Sorge mit Blick auf Gaza und die Ukraine

Aktuell sehe man mit Sorge vor allem auf die Situation in Gaza, sagt Generalsekretär Francis Kuria. "Das sinnlose Töten muss aufhören." Dasselbe gelte für den Krieg in der Ukraine, durch den neben Zivilisten auch zahlreiche Soldaten umkommen würden. Kuria fordert einen sofortigen und bedingungslosen Waffenstillstand, damit Friedensverhandlungen beginnen können.
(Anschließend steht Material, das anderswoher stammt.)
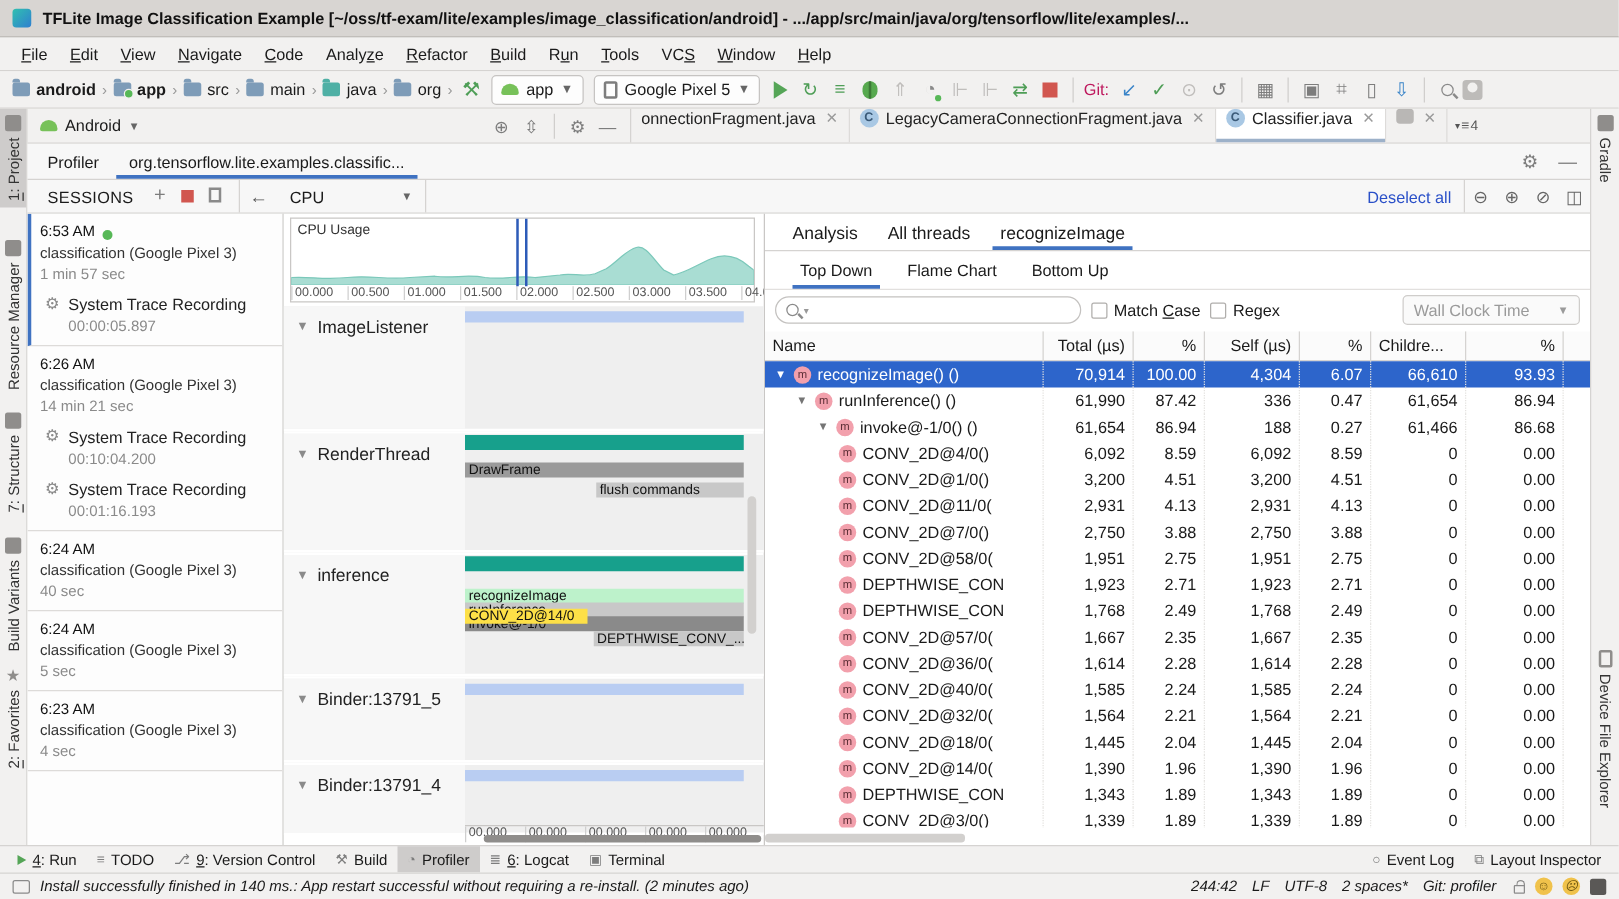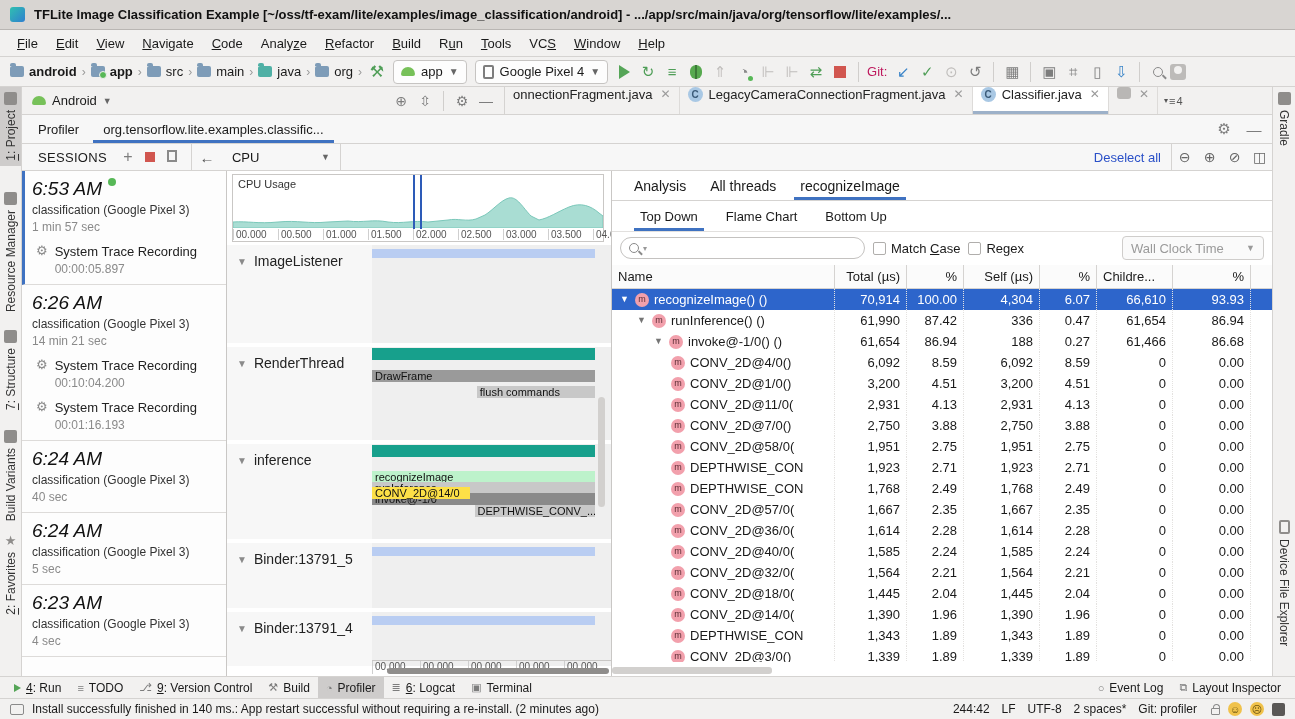--- a/index.html
+++ b/index.html
@@ -81,21 +81,21 @@
   .cpu-combo { display:flex; align-items:center; width:118px; justify-content:space-between; padding:0 10px; }
   #sessrow .gap { flex:1; }
   .link { color:#2a50c8; padding:0 10px; }
   .zico { width:25px; text-align:center; color:#666; font-size:14px; }
   #sessrow .div2 { width:1px; height:100%; background:#d5d3d1; }
 
   
   #sessions { left:22px; top:171px; width:205px; height:505px; background:#fdfdfd; border-right:1px solid #c9c7c5; overflow:hidden; }
   .sess { border-bottom:1px solid #dddbd9; padding:7px 8px 8px 10px; position:relative; }
   .sess.sel { border-left:3px solid #3f72c1; padding-left:7px; }
-  .sess .time { font-size:19px; color:#111; display:flex; align-items:flex-start; gap:6px;font-style:italic; }
+  .sess .time { font-size:12px; color:#111; display:flex; align-items:flex-end; gap:6px; }
   .dot-live { width:8px; height:8px; border-radius:50%; background:#57b857; }
   .sess .name { color:#333; font-size:12px; margin-top:3px; }
   .sess .dur { color:#8a8a8a; font-size:12px; margin-top:3px; }
   .rec { display:flex; align-items:flex-start; gap:7px; margin-top:10px; padding-left:4px; }
   .rec .gear { color:#8a8a8a; font-size:13px; line-height:14px; }
   .rec .rlbl { font-size:13px; color:#222; }
   .rec .rdur { font-size:12px; color:#8a8a8a; margin-top:3px; }
 
   
   #timeline { left:227px; top:171px; width:385px; height:505px; background:#ffffff; border-right:1px solid #c9c7c5; overflow:hidden; }
@@ -155,21 +155,21 @@
   .c.w72 span { position:relative; z-index:1; display:block; }
   .hthumb-right { position:absolute; left:0; bottom:2px; width:160px; height:7px; background:#d2d0ce; border-radius:3px; }
 
   
   #windowbar { left:0; top:676px; width:1295px; height:22px; background:#f2f1f0; border-top:1px solid #d5d3d1; display:flex; align-items:center; font-size:12px; padding:0 6px; }
   .wbitem { display:flex; align-items:center; gap:5px; padding:2px 8px; height:100%; }
   .wbitem.sel { background:#cecccb; }
   .wico { color:#7d7d7d; font-size:11px; }
   .wtri { width:0; height:0; border-left:7px solid #55a557; border-top:4px solid transparent; border-bottom:4px solid transparent; position:relative; }
   #windowbar .gap { flex:1; }
-  #statusbar { left:0; top:698px; width:1295px; height:21px; background:#f2f1f0; border-top:1px solid #d5d3d1; display:flex; align-items:center; font-size:12px; padding:0 10px; gap:8px; }
+  #statusbar { left:0; top:698px; width:1295px; height:21px; background:#f2f1f0; border-top:1px solid #d5d3d1; display:flex; align-items:center; font-size:12px; padding:0 10px; gap:8px;font-style:italic; }
   #statusbar .msg { white-space:nowrap; overflow:hidden; }
   #statusbar .gap { flex:1; }
   .sbitem { padding:0 6px; white-space:nowrap; }
   .face { width:14px; height:14px; border-radius:50%; background:#f0c24b; color:#6b5410; font-size:10px; display:flex; align-items:center; justify-content:center; }
   .lock { width:9px; height:7px; border:1.5px solid #8a8a8a; border-radius:1px; position:relative; margin-top:4px; }
   .lock:before { content:""; position:absolute; left:1px; top:-5px; width:5px; height:4px; border:1.5px solid #8a8a8a; border-bottom:none; border-radius:4px 4px 0 0; }
   .robot { width:13px; height:13px; background:#5a5856; border-radius:2px; }
 </style>
 </head>
 <body>
@@ -229,21 +229,21 @@
       <span class="chev">›</span>
     </span>
   <span class="tbi green" style="font-size:16px;">⚒</span>
   <span class="combo">
     <span class="android-head" style="margin:0;"></span>
     <span>app</span>
     <span class="arrow">▼</span>
   </span>
   <span class="combo">
     <span class="strip-ico phone" style="border-color:#7d7d7d;"></span>
-    <span>Google Pixel 4</span>
+    <span>Google Pixel 5</span>
     <span class="arrow">▼</span>
   </span>
   <span class="tbi">
       <span class="play-tri"></span>
     </span>
   <span class="tbi green">↻</span>
   <span class="tbi green">≡</span>
   <span class="tbi">
       <span class="bug"></span>
     </span>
Auch die Unruhen in Myanmar und im Sudan nennt der Generalsekretär.

Rauch über Gaza / © ImageBank4u (shutterstock)

In den genannten Ländern versuche der Weltrat, religiöse Führungspersonen zusammenzubringen. Aus dem Dialog könnten gemeinsame Vermittlungsbemühungen geschaffen werden, um schließlich politische Kriege und Krisen zu beenden, erklärt Kuria und nennt ein aktuelles Beispiel: "Zwischen Russland und der Ukraine sehen wir, dass sich die Herzen langsam öffnen und dass ein weiterer Kontakt religiöser Führungspersonen beider Länder möglich ist."

Ähnliche Bemühungen gebe es für Myanmar, wo man einen nationalen Dialog anstoßen will. Auch im Nahostkonflikt ist der Weltrat laut Kuria im Hintergrund vermittelnd aktiv. Über Details könne er aber zu diesem Zeitpunkt nicht sprechen. "Es braucht noch etwas Zeit und Vertraulichkeit, um voranzukommen."